Reasoning aligns language models to human cognition
Gonçalo Guiomar, Elia Torre, Pehuen Moure, Victoria Shavina, Mario Giulianelli, Shih-Chii Liu, Valerio Mante
TL;DR
This work investigates how language models decide under uncertainty and the role of chain-of-thought reasoning in aligning with human cognition. By introducing an active probabilistic reasoning task that separates evidence sampling from inference and by fitting a four-parameter mechanistic model, the authors compare humans and a broad suite of LLMs against near-optimal policies. Extended reasoning chiefly boosts inference by reducing biases and sharpening belief-to-choice mappings, placing agents in a shared cognitive space but leaving a gap in active information acquisition.

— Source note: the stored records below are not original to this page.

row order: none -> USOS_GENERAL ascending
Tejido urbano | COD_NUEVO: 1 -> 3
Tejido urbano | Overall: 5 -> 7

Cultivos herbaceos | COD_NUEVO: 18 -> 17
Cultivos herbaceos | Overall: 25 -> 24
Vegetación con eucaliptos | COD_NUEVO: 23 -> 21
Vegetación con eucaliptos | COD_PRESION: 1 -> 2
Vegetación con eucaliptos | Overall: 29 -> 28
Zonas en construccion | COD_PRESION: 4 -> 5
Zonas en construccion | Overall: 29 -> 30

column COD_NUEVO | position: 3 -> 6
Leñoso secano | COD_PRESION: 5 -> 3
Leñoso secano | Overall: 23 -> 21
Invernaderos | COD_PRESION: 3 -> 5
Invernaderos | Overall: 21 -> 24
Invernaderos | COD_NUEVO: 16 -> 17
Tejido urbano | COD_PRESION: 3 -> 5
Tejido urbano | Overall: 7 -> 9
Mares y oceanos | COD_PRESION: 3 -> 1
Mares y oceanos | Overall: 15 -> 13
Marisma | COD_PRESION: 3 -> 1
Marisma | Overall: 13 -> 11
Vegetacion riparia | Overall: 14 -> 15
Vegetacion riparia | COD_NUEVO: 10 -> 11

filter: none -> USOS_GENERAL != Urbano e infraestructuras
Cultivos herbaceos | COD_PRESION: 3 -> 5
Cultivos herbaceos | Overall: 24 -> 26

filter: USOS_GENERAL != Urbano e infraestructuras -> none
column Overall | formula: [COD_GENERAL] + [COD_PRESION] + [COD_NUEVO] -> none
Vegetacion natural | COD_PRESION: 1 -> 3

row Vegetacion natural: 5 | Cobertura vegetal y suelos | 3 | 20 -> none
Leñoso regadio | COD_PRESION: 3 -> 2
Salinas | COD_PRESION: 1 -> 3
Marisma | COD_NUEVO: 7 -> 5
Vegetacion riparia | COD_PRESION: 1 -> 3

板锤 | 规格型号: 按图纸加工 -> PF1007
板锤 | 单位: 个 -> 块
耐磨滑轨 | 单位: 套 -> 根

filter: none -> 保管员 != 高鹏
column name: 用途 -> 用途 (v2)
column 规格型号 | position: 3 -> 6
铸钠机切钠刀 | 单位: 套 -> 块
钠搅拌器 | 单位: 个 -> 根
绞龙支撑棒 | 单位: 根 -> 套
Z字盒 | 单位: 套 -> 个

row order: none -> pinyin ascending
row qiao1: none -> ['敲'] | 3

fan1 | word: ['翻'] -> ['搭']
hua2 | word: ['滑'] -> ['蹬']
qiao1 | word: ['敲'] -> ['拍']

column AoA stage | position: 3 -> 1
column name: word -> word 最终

The study provides a principled framework for evaluating alignment that links observable behavior to interpretable latent computations and charts directions for improving sampling efficiency in LLMs.
Abstract
Do language models make decisions under uncertainty like humans do, and what role does chain-of-thought (CoT) reasoning play in the underlying decision process? We introduce an active probabilistic reasoning task that cleanly separates sampling (actively acquiring evidence) from inference (integrating evidence toward a decision). Benchmarking humans and a broad set of contemporary large language models against near-optimal reference policies reveals a consistent pattern: extended reasoning is the key determinant of strong performance, driving large gains in inference and producing belief trajectories that become strikingly human-like, while yielding only modest improvements in active sampling. To explain these differences, we fit a mechanistic model that captures systematic deviations from optimal behavior via four interpretable latent variables: memory, strategy, choice bias, and occlusion awareness. This model places humans and models in a shared low-dimensional cognitive space, reproduces behavioral signatures across agents, and shows how chain-of-thought shifts language models toward human-like regimes of evidence accumulation and belief-to-choice mapping, tightening alignment in inference while leaving a persistent gap in information acquisition.